Project Fetch: Phase Two
5 hours ago
- #Claude AI
- #AI Robotics
- #Autonomous Systems
- An experiment called Project Fetch tested how much Claude AI could assist non-expert humans in performing tasks with a robotic quadruped (robodog).
- In August 2025, Anthropic employees using Claude Opus 4.1 outperformed a team relying only on the internet and ingenuity, completing tasks faster and more effectively.
- A follow-up experiment showed that Claude Opus 4.7, operating autonomously without human help, was about 20 times faster than the fastest human team from the previous year on certain tasks.
- Despite improvements, Claude still struggled with precise robotic control, such as fetching a beach ball autonomously, indicating that LLMs have not fully solved robotics challenges.
- The progress observed is attributed to general AI scaling rather than targeted robotics improvements, suggesting rapid advancements in model capabilities.

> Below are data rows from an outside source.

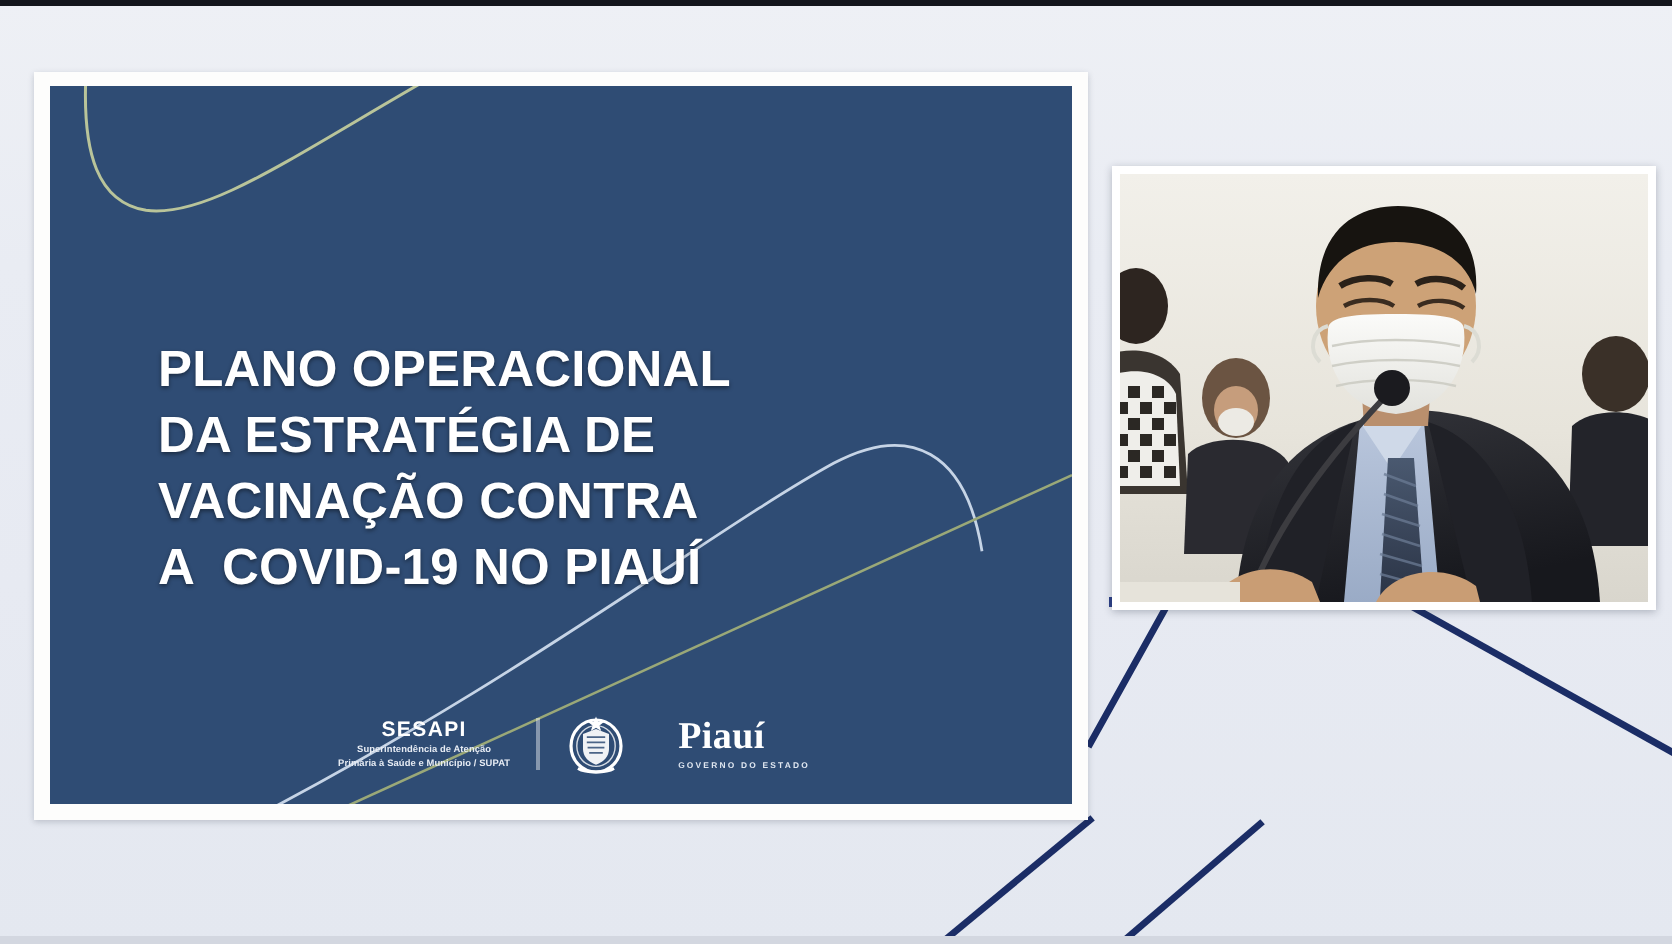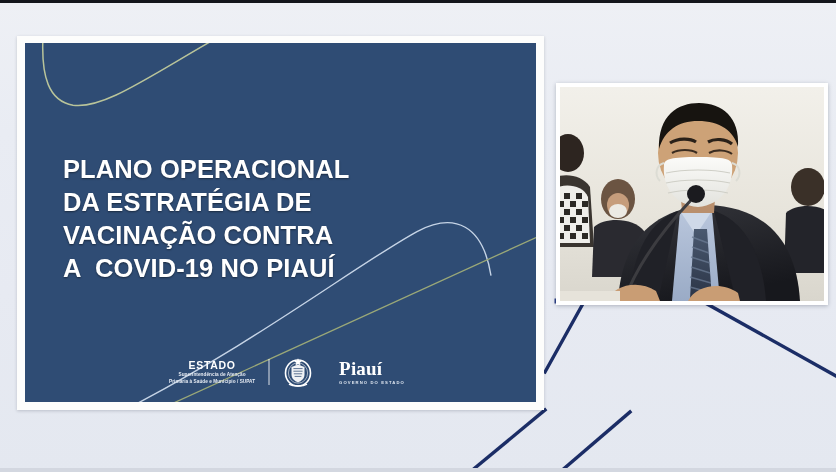--- a/index.html
+++ b/index.html
@@ -73,21 +73,21 @@
     position: absolute;
     inset: 0;
     width: 100%;
     height: 100%;
   }
 
   .slide-title {
     position: absolute;
     left: 38px;
     top: 110px;
-    margin: 0;
+    margin: 16px;
     color: #ffffff;
     font-size: 25.5px;
     font-weight: bold;
     line-height: 1.29;
     letter-spacing: .1px;
     text-shadow: 0 1px 2px rgba(0,0,0,.45);
     white-space: pre;
   }
 
   
@@ -208,21 +208,21 @@
       </svg>
 
       <h1 class="slide-title">PLANO OPERACIONAL
 DA ESTRATÉGIA DE
 VACINAÇÃO CONTRA
 A  COVID-19 NO PIAUÍ</h1>
 
       <div class="logo-bar">
 
         <div class="logo-block">
-          <span class="logo-name">ESTADO</span>
+          <span class="logo-name">SESAPI</span>
           <span class="logo-sub">Superintendência de Atenção
 Primária à Saúde e Município / SUPAT</span>
         </div>
 
         <div class="logo-divider"></div>
 
 
         <div class="logo-divider"></div>
 
         <div class="gov-block">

- The experiments highlight a pattern where AI models evolve from assisting humans to operating independently, with potential implications for physical agentic AI and the use of off-the-shelf tools.
- Future research may focus on AI's ability to customize physical tools and develop tailored control policies, though barriers to generalized physically capable models remain.
- The post draws parallels with advancements in cybersecurity and software tool development, suggesting similar trajectories could occur in hardware and robotics.